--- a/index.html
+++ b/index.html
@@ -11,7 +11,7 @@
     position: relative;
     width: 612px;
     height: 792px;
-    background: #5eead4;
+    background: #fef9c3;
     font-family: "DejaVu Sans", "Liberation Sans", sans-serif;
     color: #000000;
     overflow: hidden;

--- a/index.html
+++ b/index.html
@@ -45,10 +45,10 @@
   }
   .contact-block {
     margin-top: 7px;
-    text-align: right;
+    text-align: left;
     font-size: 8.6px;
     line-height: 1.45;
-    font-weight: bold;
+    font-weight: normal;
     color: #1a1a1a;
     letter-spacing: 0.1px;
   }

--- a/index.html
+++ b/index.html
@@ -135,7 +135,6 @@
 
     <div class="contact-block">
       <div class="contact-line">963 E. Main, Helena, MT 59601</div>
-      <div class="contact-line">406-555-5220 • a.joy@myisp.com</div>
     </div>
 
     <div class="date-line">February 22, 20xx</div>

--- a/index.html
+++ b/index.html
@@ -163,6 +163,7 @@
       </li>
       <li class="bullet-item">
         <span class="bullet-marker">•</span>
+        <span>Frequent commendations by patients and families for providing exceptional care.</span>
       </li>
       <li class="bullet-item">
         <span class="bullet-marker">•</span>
---
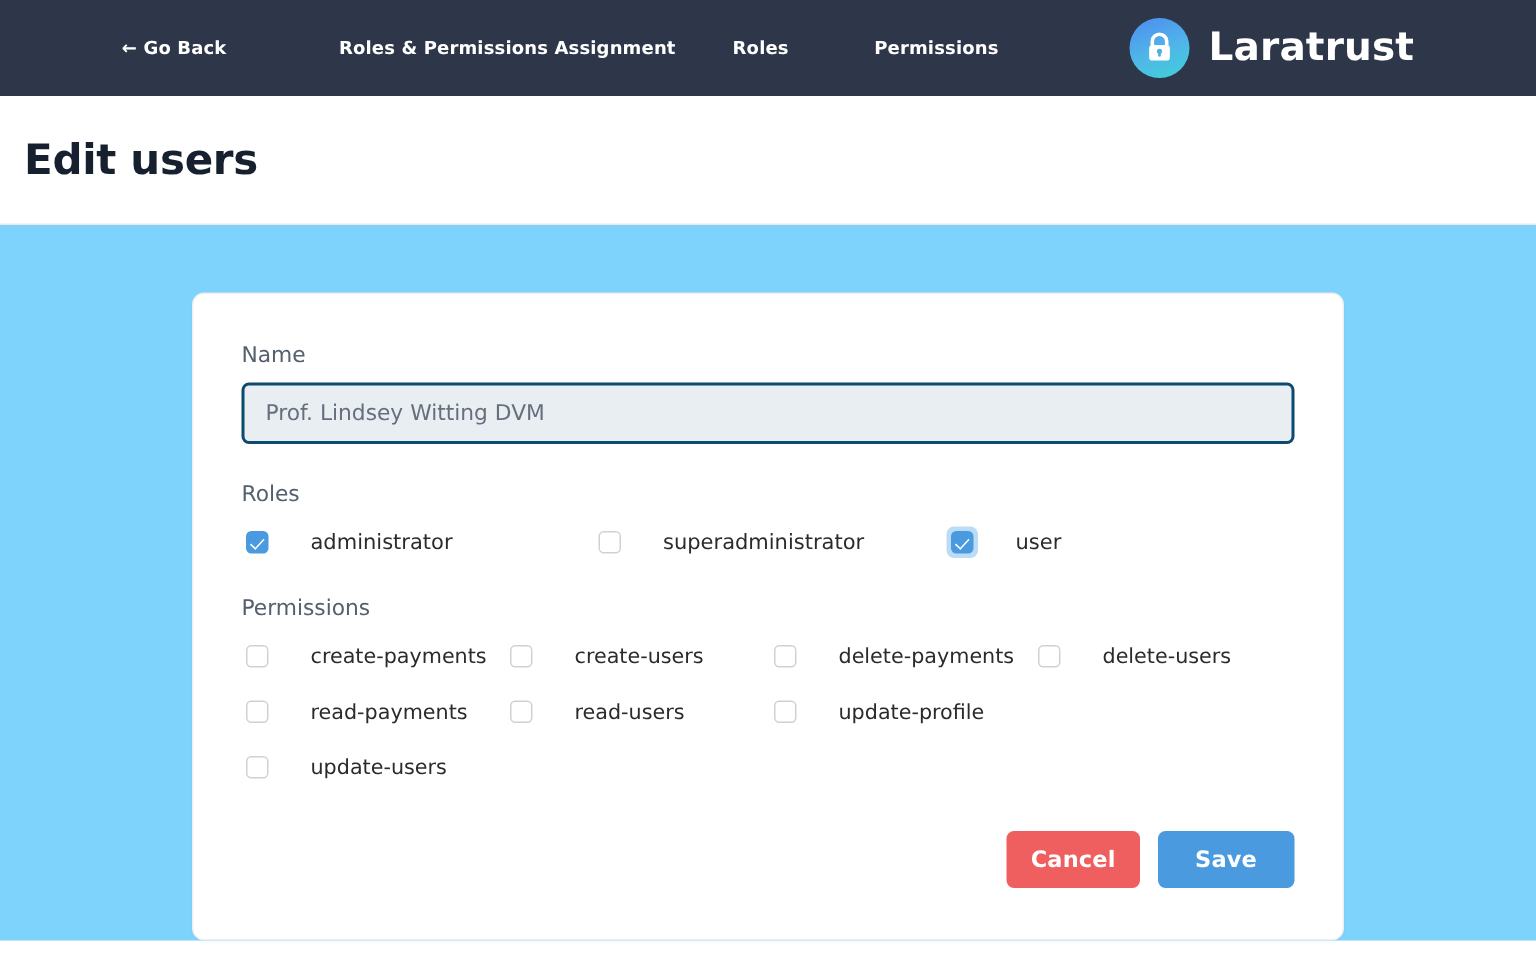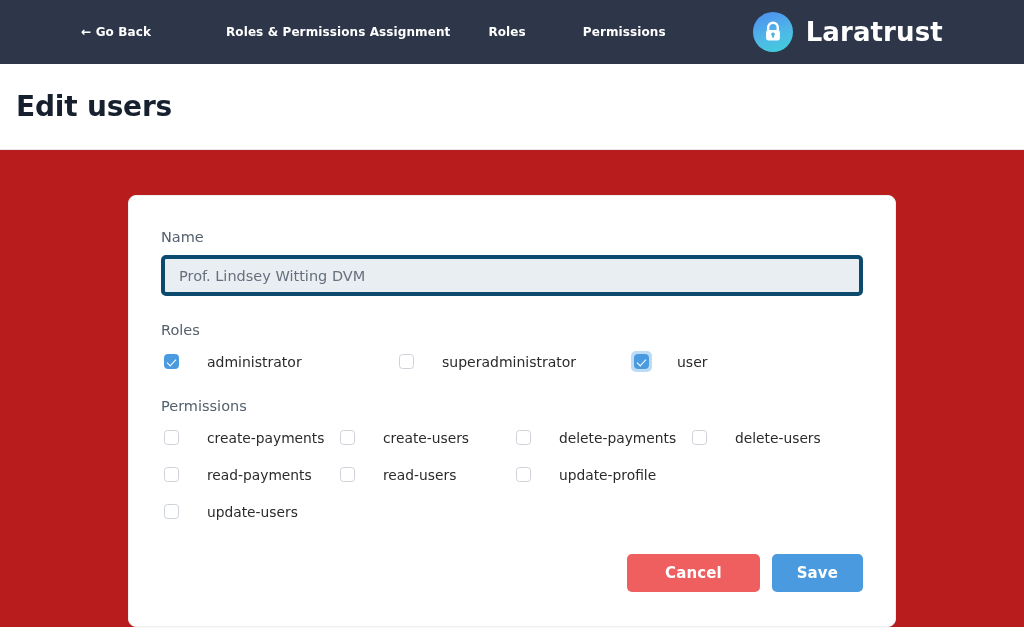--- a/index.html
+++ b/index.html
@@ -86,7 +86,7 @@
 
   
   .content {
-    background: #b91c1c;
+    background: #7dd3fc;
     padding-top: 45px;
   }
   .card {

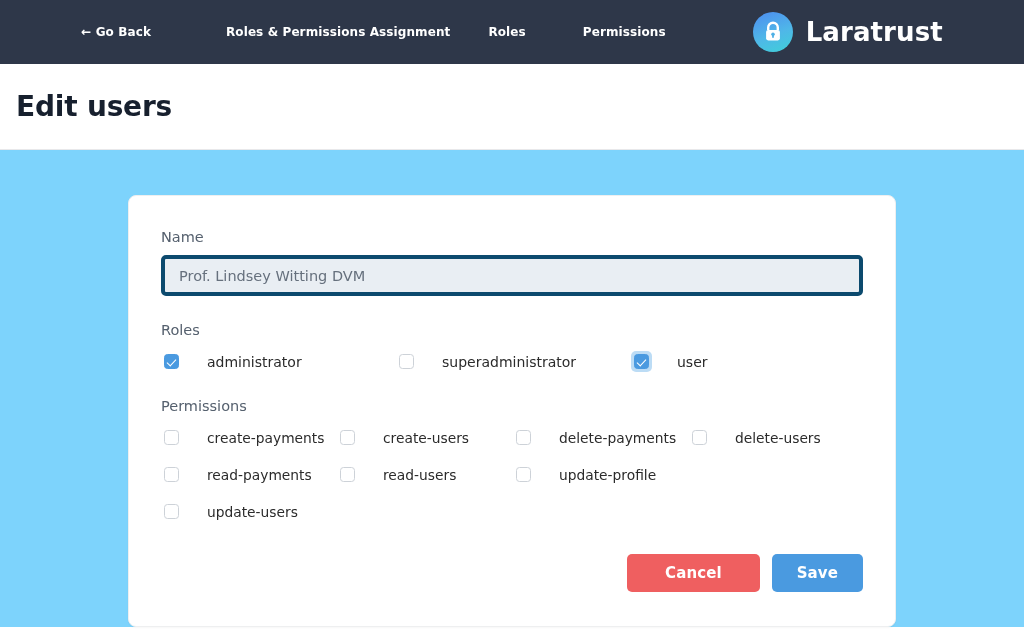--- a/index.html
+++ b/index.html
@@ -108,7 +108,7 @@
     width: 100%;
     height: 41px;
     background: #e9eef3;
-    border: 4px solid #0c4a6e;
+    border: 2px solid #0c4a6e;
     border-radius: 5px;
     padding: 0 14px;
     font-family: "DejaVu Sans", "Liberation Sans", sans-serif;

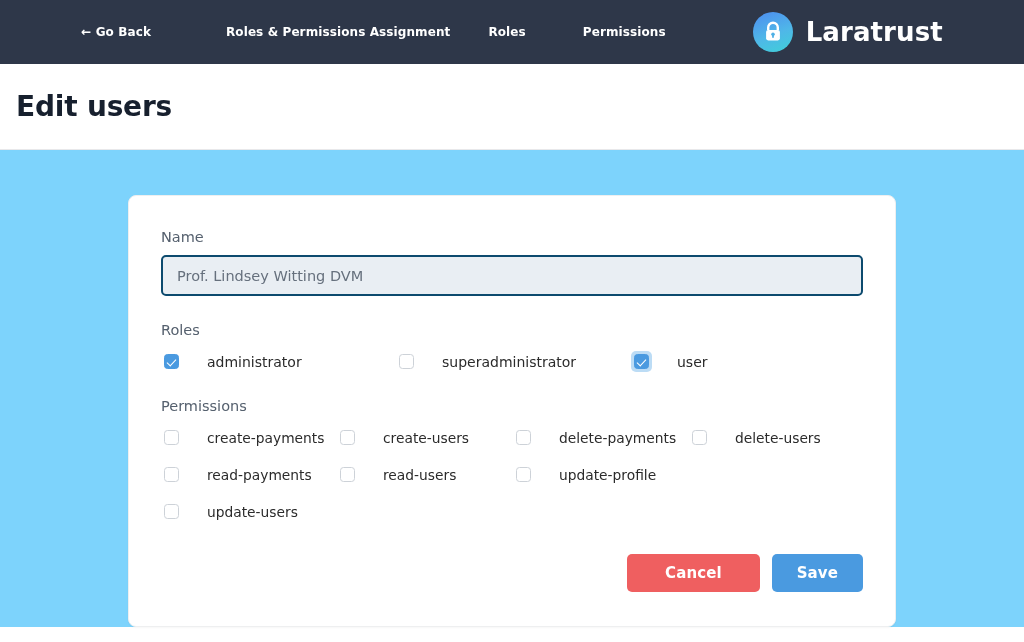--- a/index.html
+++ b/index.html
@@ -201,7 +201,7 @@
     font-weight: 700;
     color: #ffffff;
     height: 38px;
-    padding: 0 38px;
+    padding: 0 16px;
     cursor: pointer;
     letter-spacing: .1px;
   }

• [What needs to be done]
For the word "height", count the lines of the listing that hold it, and reply with the count by itself.

• [Exercise answer]
4